BEGIN Given records

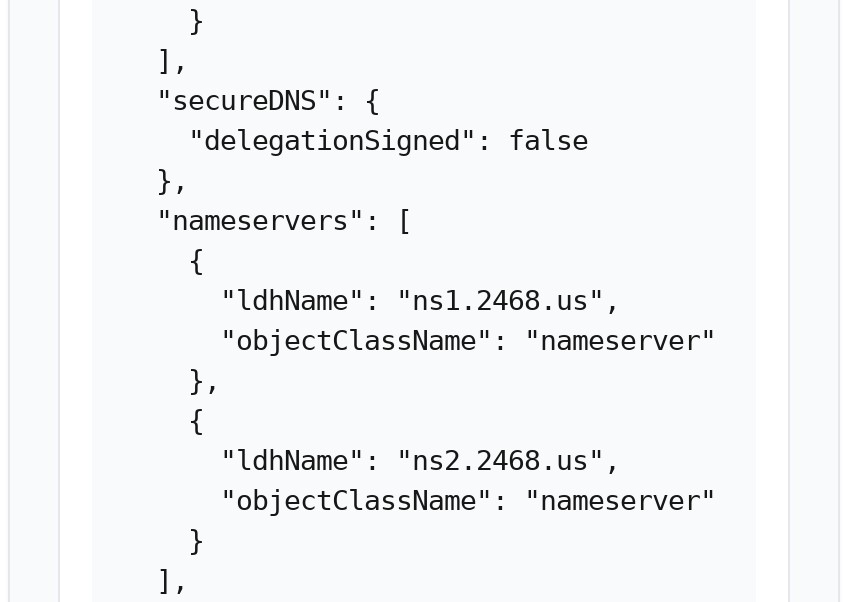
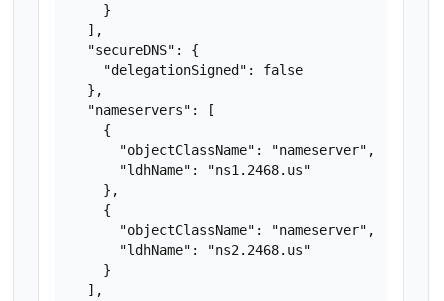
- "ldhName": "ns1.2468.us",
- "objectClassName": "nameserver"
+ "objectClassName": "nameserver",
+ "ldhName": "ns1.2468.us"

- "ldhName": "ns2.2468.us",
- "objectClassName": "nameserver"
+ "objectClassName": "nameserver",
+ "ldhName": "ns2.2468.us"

END Given records

> _What to produce_: When you retype the material above, copy each line exactly and drop whatever images appear in it.

> _Task result_:
- "ldhName": "ns1.2468.us",
- "objectClassName": "nameserver"
+ "objectClassName": "nameserver",
+ "ldhName": "ns1.2468.us"

- "ldhName": "ns2.2468.us",
- "objectClassName": "nameserver"
+ "objectClassName": "nameserver",
+ "ldhName": "ns2.2468.us"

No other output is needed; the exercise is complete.